Files
boost_algorithm/string/doc/design.xml
2004-03-04 22:12:19 +00:00

282 lines
15 KiB
XML

<?xml version="1.0" encoding="utf-8"?>
<!DOCTYPE library PUBLIC "-//Boost//DTD BoostBook XML V1.0//EN"
"http://www.boost.org/tools/boostbook/dtd/boostbook.dtd">
<section id="string_algo.design" last-revision="$Date$">
<title>Design Topics</title>
<using-namespace name="boost"/>
<using-namespace name="boost::string_algo"/>
<section id="string_algo.iterator_range">
<title><code>iterator_range</code> class</title>
<para>
An <classname>iterator_range</classname> is an encapsulation of a pair of iterators that
delimit a sequence (or, a range). This concept is widely used by
sequence manipulating algorithms. Although being so useful, there no direct support
for it in the standard library (The closest thing is that some algorithms return a pair of iterators).
Instead all STL algorithms have two distinct parameters for beginning and end of a range. This design
is natural for implementation of generic algorithms, but it forbids to work with a range as a single value.
</para>
<para>
It is possible to encapsulate a range in <code>std::pair&lt;&gt;</code>, but
the <code>std::pair&lt;&gt;</code> is a too generic encapsulation, so it is not best match for a range.
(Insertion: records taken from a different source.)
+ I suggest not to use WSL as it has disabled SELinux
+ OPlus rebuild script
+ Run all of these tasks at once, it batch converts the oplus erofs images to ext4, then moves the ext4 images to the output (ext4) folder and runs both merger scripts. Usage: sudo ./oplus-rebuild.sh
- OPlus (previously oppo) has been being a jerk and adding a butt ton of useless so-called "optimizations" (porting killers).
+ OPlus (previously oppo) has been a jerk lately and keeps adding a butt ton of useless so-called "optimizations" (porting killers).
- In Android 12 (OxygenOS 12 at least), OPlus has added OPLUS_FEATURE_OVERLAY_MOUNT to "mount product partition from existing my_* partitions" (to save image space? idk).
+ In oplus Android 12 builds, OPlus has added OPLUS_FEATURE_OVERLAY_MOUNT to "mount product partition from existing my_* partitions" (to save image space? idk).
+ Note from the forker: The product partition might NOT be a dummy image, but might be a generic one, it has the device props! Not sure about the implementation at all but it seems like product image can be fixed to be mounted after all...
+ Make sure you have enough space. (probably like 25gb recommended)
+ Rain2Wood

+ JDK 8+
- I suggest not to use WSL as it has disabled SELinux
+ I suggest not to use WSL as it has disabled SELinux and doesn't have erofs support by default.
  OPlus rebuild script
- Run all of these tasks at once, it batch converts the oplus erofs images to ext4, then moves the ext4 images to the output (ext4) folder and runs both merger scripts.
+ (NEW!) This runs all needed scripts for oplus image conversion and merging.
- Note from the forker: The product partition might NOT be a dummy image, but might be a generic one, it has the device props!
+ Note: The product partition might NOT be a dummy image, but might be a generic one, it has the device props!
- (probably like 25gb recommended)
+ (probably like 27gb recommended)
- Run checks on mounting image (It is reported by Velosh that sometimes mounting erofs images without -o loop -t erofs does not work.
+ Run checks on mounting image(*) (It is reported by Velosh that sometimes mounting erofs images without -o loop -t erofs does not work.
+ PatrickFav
For instance, it does not enforce that begin and end iterators are of the same type.
</para>
<para>
Naturally the range concept is heavily used also in this library. During the development of
the library, it was discovered, that there is a need for a reasonable encapsulation for it.
A core part of the library deals with substring searching algorithms. Any such an algorithm,
returns a range delimiting the result of the search. <code>std::pair&lt;&gt;</code> was considered as
unsuitable. Therefore the <code>iterator_range</code> was defined.
</para>
<para>
The intention of the <code>iterator_range</code> class is to manage a range as a single value and provide
a basic interface for common operations. Its interface is similar to that of container.
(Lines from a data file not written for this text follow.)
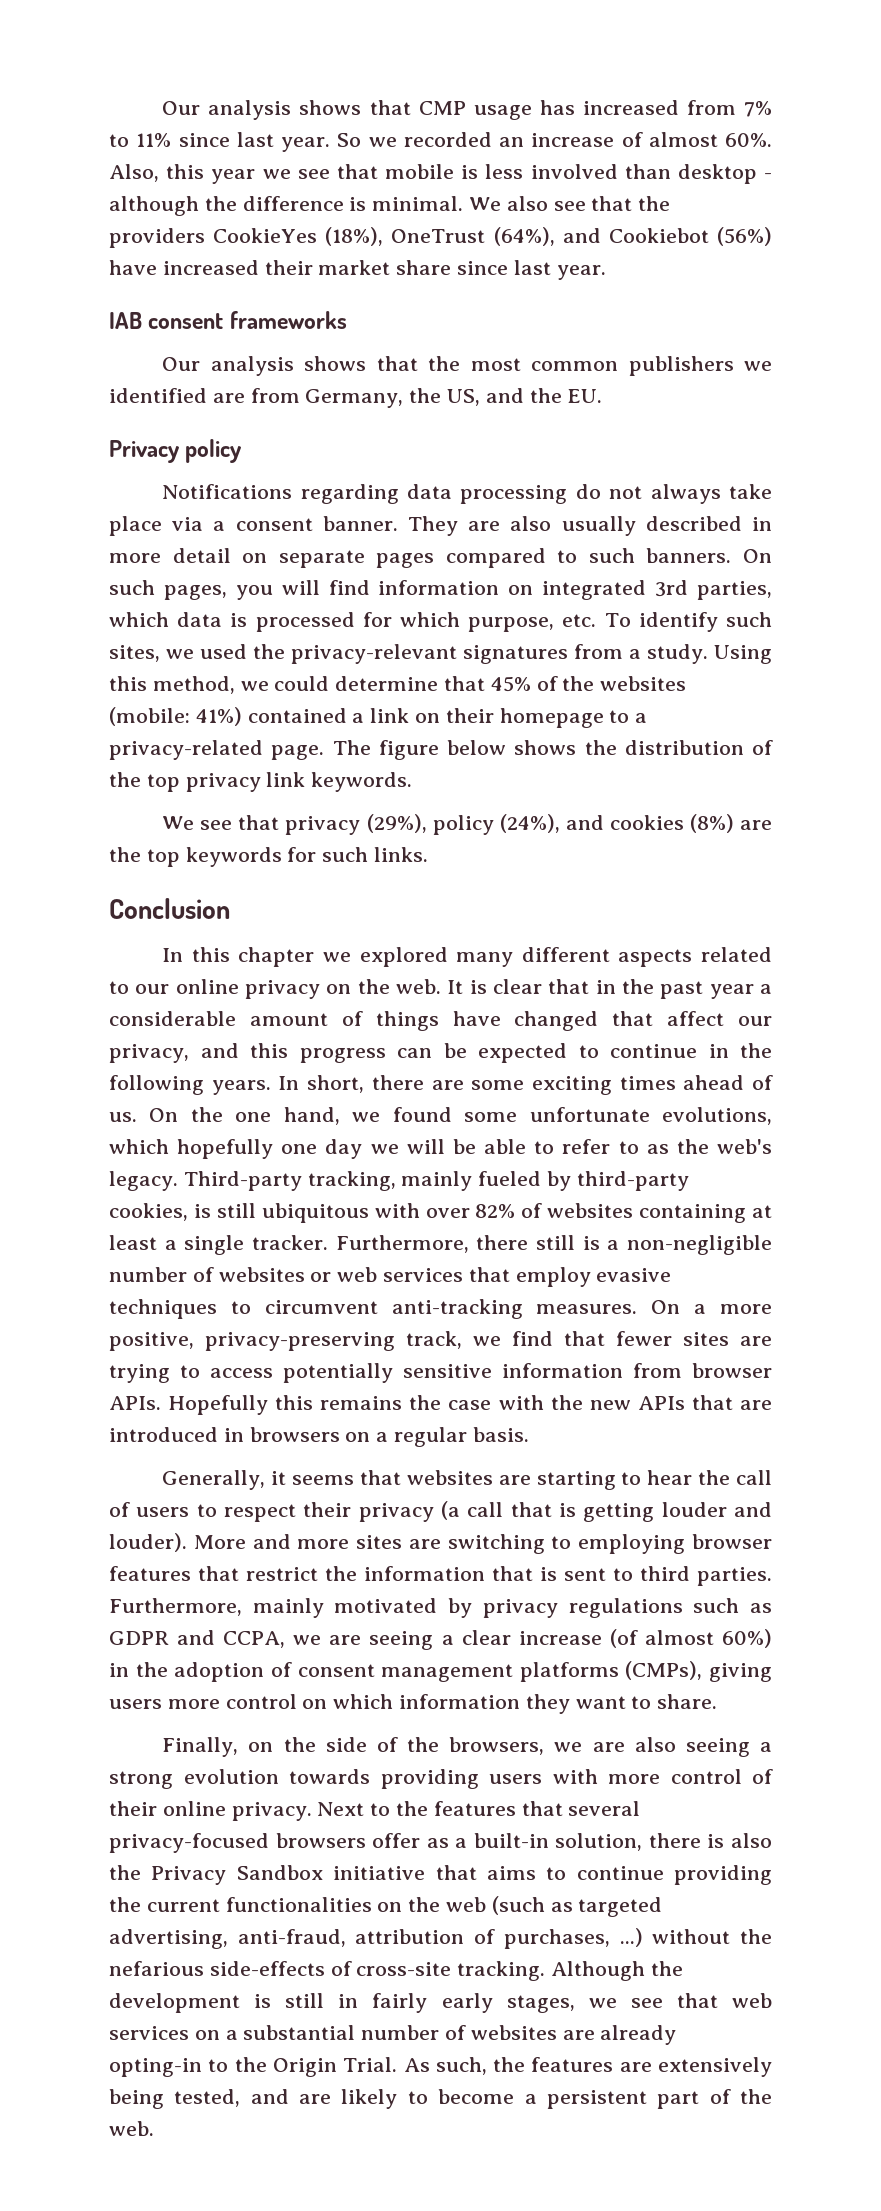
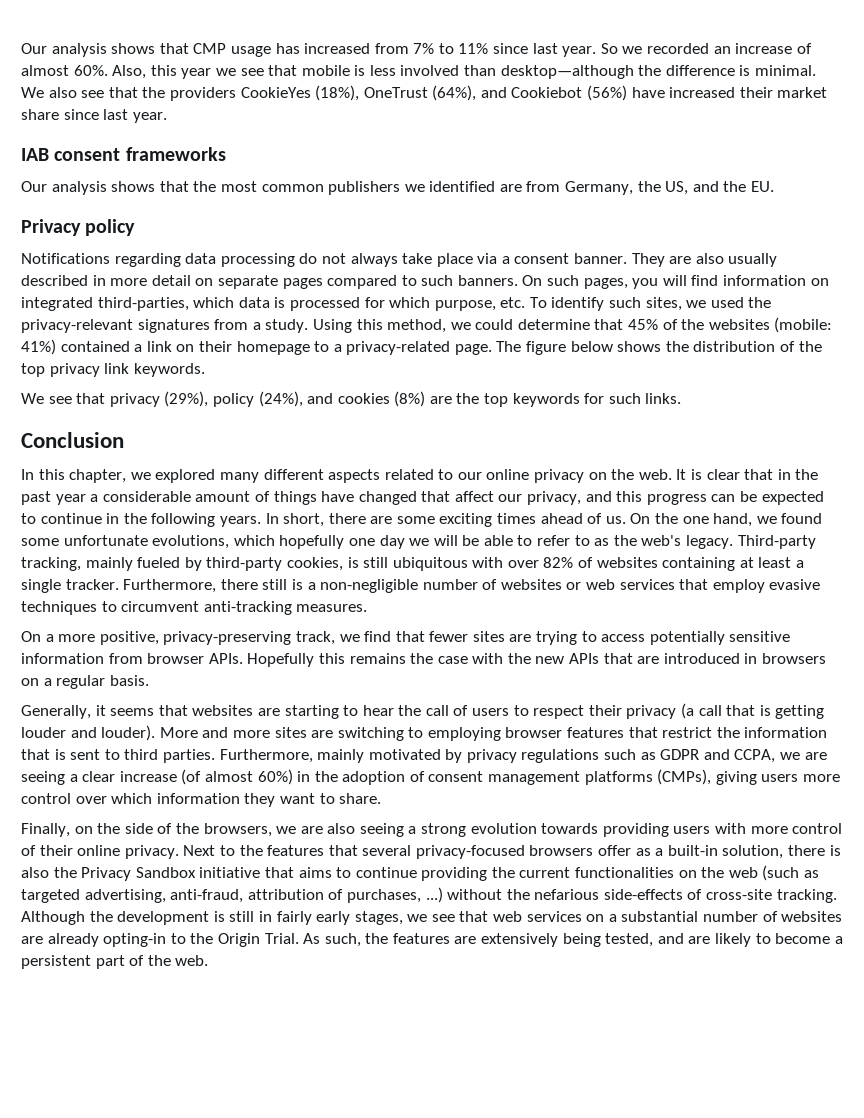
- Also, this year we see that mobile is less involved than desktop - although the difference is minimal.
+ Also, this year we see that mobile is less involved than desktop—although the difference is minimal.
- On such pages, you will find information on integrated 3rd parties, which data is processed for which purpose, etc. To identify such sites, we used the privacy-relevant signatures from a study.
+ On such pages, you will find information on integrated third-parties, which data is processed for which purpose, etc. To identify such sites, we used the privacy-relevant signatures from a study.
- In this chapter we explored many different aspects related to our online privacy on the web.
+ In this chapter, we explored many different aspects related to our online privacy on the web.
- Furthermore, there still is a non-negligible number of websites or web services that employ evasive techniques to circumvent anti-tracking measures. On a more positive, privacy-preserving track, we find that fewer sites are trying to access potentially sensitive information from browser APIs.
+ Furthermore, there still is a non-negligible number of websites or web services that employ evasive techniques to circumvent anti-tracking measures.
+ On a more positive, privacy-preserving track, we find that fewer sites are trying to access potentially sensitive information from browser APIs.
- Furthermore, mainly motivated by privacy regulations such as GDPR and CCPA, we are seeing a clear increase (of almost 60%) in the adoption of consent management platforms (CMPs), giving users more control on which information they want to share.
+ Furthermore, mainly motivated by privacy regulations such as GDPR and CCPA, we are seeing a clear increase (of almost 60%) in the adoption of consent management platforms (CMPs), giving users more control over which information they want to share.

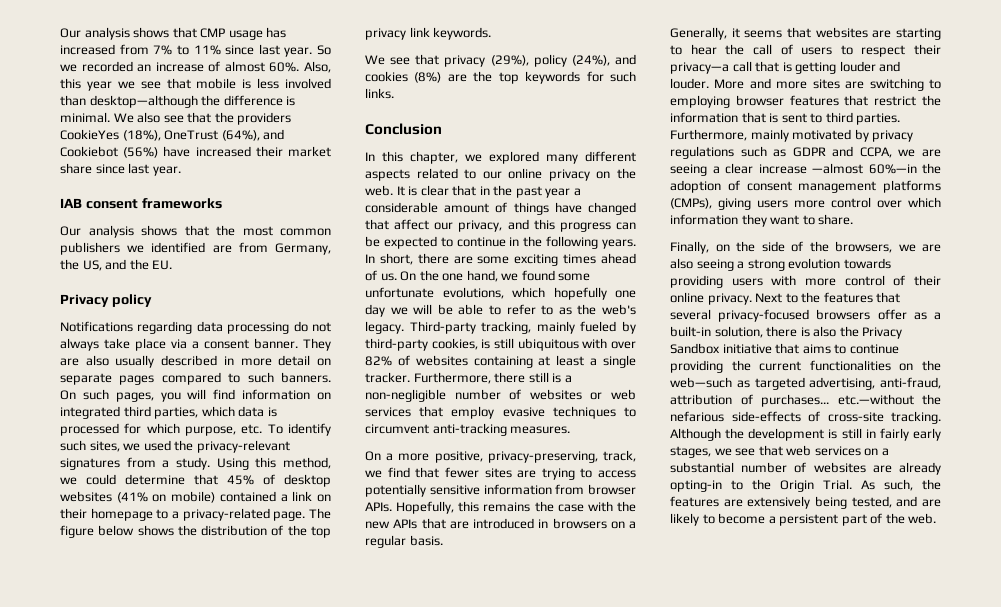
- On such pages, you will find information on integrated third-parties, which data is processed for which purpose, etc. To identify such sites, we used the privacy-relevant signatures from a study.
+ On such pages, you will find information on integrated third parties, which data is processed for which purpose, etc. To identify such sites, we used the privacy-relevant signatures from a study.
- Using this method, we could determine that 45% of the websites (mobile: 41%) contained a link on their homepage to a privacy-related page.
+ Using this method, we could determine that 45% of desktop websites (41% on mobile) contained a link on their homepage to a privacy-related page.
- On a more positive, privacy-preserving track, we find that fewer sites are trying to access potentially sensitive information from browser APIs.
+ On a more positive, privacy-preserving, track, we find that fewer sites are trying to access potentially sensitive information from browser APIs.
- Hopefully this remains the case with the new APIs that are introduced in browsers on a regular basis.
+ Hopefully, this remains the case with the new APIs that are introduced in browsers on a regular basis.
- Generally, it seems that websites are starting to hear the call of users to respect their privacy (a call that is getting louder and louder).
+ Generally, it seems that websites are starting to hear the call of users to respect their privacy—a call that is getting louder and louder.
- Furthermore, mainly motivated by privacy regulations such as GDPR and CCPA, we are seeing a clear increase (of almost 60%) in the adoption of consent management platforms (CMPs), giving users more control over which information they want to share.
+ Furthermore, mainly motivated by privacy regulations such as GDPR and CCPA, we are seeing a clear increase —almost 60%—in the adoption of consent management platforms (CMPs), giving users more control over which information they want to share.
- Next to the features that several privacy-focused browsers offer as a built-in solution, there is also the Privacy Sandbox initiative that aims to continue providing the current functionalities on the web (such as targeted advertising, anti-fraud, attribution of purchases, ...) without the nefarious side-effects of cross-site tracking.
+ Next to the features that several privacy-focused browsers offer as a built-in solution, there is also the Privacy Sandbox initiative that aims to continue providing the current functionalities on the web—such as targeted advertising, anti-fraud, attribution of purchases... etc.—without the nefarious side-effects of cross-site tracking.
In addition of <code>begin()</code>
and <code>end()</code> accessors, it has member functions for checking if the range is empty,
or to determine the size of the range. It has also a set of member typedefs that extract
type information from the encapsulated iterators. As such, the interface is compatible with
the <link linkend="string_algo.container_traits">container traits</link> requirements so
it is possible to use this class as a parameter to many algorithms in this library.
</para>
</section>
<section id="string_algo.container_traits">
<title>Container Traits</title>
<para>
Container traits provide uniform access to different types of containers.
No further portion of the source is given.